Last updated : December 16, 2024
Whether or not marijuana remains a controlled substance is ultimately still up in the air. This is despite the House having passed the Marijuana Opportunity Reinvestment and Expungement (MORE) Act over a year and a half ago now. However, after a request from President Joe Biden to consider providing the Drug Enforcement Agency DEA with a scheduling recommendation for marijuana in light of its growing medical use, the U.S. Department of Health and Human Services (HHS) has pushed the topic of legalization into the limelight again.
On August 29, 2023, the HHS recommended that the DEA reclassify marijuana. It’s suggested dropping it from a Schedule 1 controlled substance to a Schedule 3. Should the DEA decide to follow the recommendation it will have a profound effect on the following:
- The marijuana industry
- Medical research
- Tax and banking
- Criminal enforcement
The scheduling difference
Marijuana was listed as a Schedule 1 controlled substance in 1970 when Congress initially passed the Controlled Substance Act. It was signed by President Richard Nixon. At that time, marijuana was temporarily placed on the list as a Schedule 1 drug, subject to review.
However, mainstream society still had rigid views of the drug. Many people still linked marijuana use to the 1960s protests at the University of California, Berkeley. This hindered any change and marijuana remained listed as a Schedule 1.
The definition of a Schedule 1 drug is a drug with no currently accepted medical use and has a high potential for abuse. They’re illegal in the United States and can’t be prescribed by a physician. Other drugs that share this rating include heroin, LSD, ecstasy, methaqualone, and peyote.
Schedule 3 controlled substances include drugs, substances, or chemicals that are defined as drugs with a moderate to low potential for physical and psychological dependence.
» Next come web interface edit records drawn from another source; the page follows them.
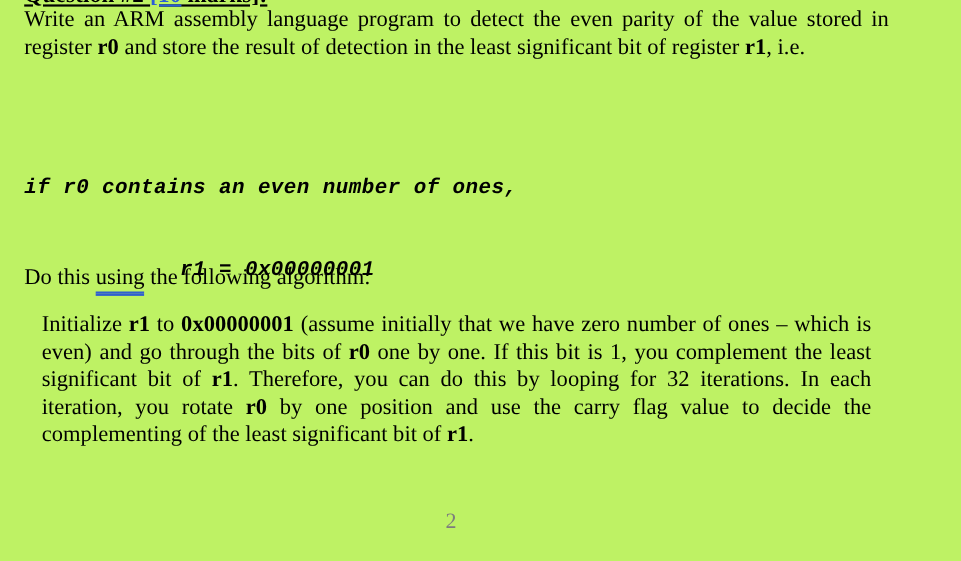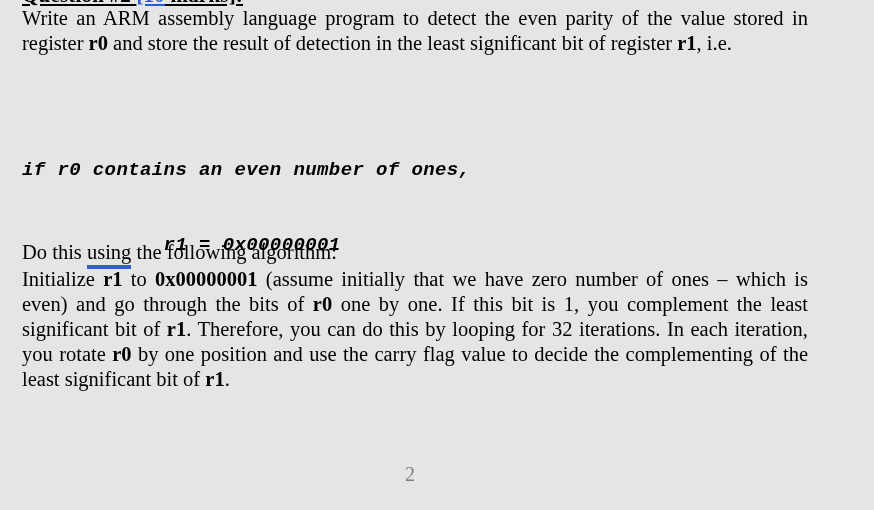--- a/index.html
+++ b/index.html
@@ -15,7 +15,7 @@
     position: relative;
     width: 874px;
     height: 510px;
-    background: #e5e5e5;
+    background: #bef264;
     overflow: hidden;
   }
 

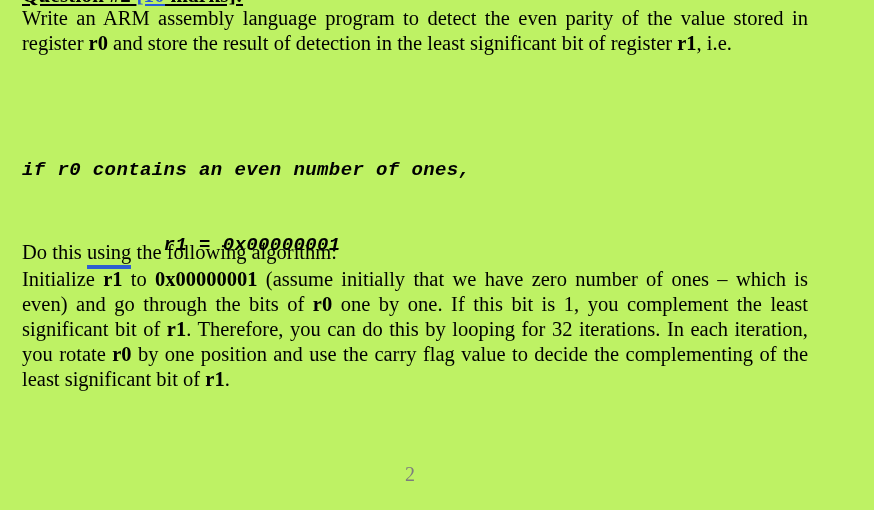--- a/index.html
+++ b/index.html
@@ -109,7 +109,7 @@
   }
   .algo-body {
     text-align: justify;
-    margin: 0;
+    margin: 16px;
   }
Schedule 3 drug abuse potential is less than Schedule 1 and Schedule 2 drugs but more than Schedule 4. Some examples of Schedule III drugs are products containing less than 90 milligrams of codeine per dosage unit as does Tylenol with codeine, ketamine, anabolic steroids, and testosterone.
State laws more in line with Schedule 3
Of course, individual states can’t restructure the DEA’s controlled substance list, however, they are taking initiatives. Thirty-eight states have passed some form of medical use legalization and twenty-three have legalized recreational marijuana use. These states have clearly chosen to take a conflicting stance with the federal government in this matter.
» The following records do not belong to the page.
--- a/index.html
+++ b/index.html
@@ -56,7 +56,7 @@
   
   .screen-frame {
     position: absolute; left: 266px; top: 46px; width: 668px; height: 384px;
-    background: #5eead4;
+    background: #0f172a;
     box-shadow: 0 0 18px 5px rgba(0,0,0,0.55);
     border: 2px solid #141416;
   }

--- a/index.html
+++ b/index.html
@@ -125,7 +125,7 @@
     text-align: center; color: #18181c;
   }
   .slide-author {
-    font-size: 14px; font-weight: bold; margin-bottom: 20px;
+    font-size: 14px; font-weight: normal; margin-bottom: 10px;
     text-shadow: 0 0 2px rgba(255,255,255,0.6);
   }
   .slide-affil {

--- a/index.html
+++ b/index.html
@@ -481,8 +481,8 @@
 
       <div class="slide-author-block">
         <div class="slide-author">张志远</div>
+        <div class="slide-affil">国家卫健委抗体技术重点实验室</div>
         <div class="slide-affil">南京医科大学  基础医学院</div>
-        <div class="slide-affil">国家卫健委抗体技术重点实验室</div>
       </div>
This is one of the reasons that the president asked HHS to provide a scheduling recommendation to the DEA.
Reclassification effects
If the DEA reclassifies marijuana from a Schedule 1 to a Schedule 3 drug, it will be the first of a series of steps necessary to completely legalize marijuana at the federal level. However, as mentioned above, the decision would affect change in several areas. The marijuana industry, as a whole, would feel the shift. Tax and banking changes would naturally follow suit.
If the DEA reclassifies marijuana to a Schedule 3, it resolves the “Catch-22” the drug has been caught up in with regard to medical use. Experts feel that whether or not marijuana has medical benefits hasn’t been proven with enough evidence gleaned from medical studies. That’s due to the fact that the Schedule 1 listing prevents it.
Switching the drug to Schedule 3 would allow the necessary medical research that could support these claims. After following its consideration of a “scientific and medical evaluation” of marijuana using its own statutorily mandated eight-factor analysis, the HHS has determined that there is enough evidence to support medical marijuana use. They, then, according to HHS Secretary, Xavier Becerra, expeditiously recommended the change to the DEA.
Is it a “hurry up and wait” deal?
The HHS’s idea of “expeditiously” was, in reality, over a year from the time President Biden requested the HHS scheduling review. In light of that fact, it’s pretty safe to say that if the DEA approves changing marijuana from a Schedule 1 to a Schedule 3 drug, legalization at the federal level is still likely to be a fairly slow process.
The next step is for the DEA to publish a proposed rule. It should contain both its and HHS’ summarized analysis and conclusions. This is necessary to open up the public notice and comment period. After the comment period closes, the DEA reviews the submitted comments and, then, makes its ruling. Lastly, the DEA publishes its final ruling. Remember though this is just the first step down the road to legalization at the federal level.
There is really no way to predict how much longer we will wait to learn whether or not the federal government truly plans to completely legalize marijuana. Actually, for that matter, we have no way of knowing when the DEA will announce whether or not they have chosen to reclassify marijuana from Schedule 1 to Schedule 3. We know the government doesn’t make quick decisions as a norm. However, time does, indeed, fly and hopefully, in this instance, it won’t be long before we discover the DEA’s final decision in this matter.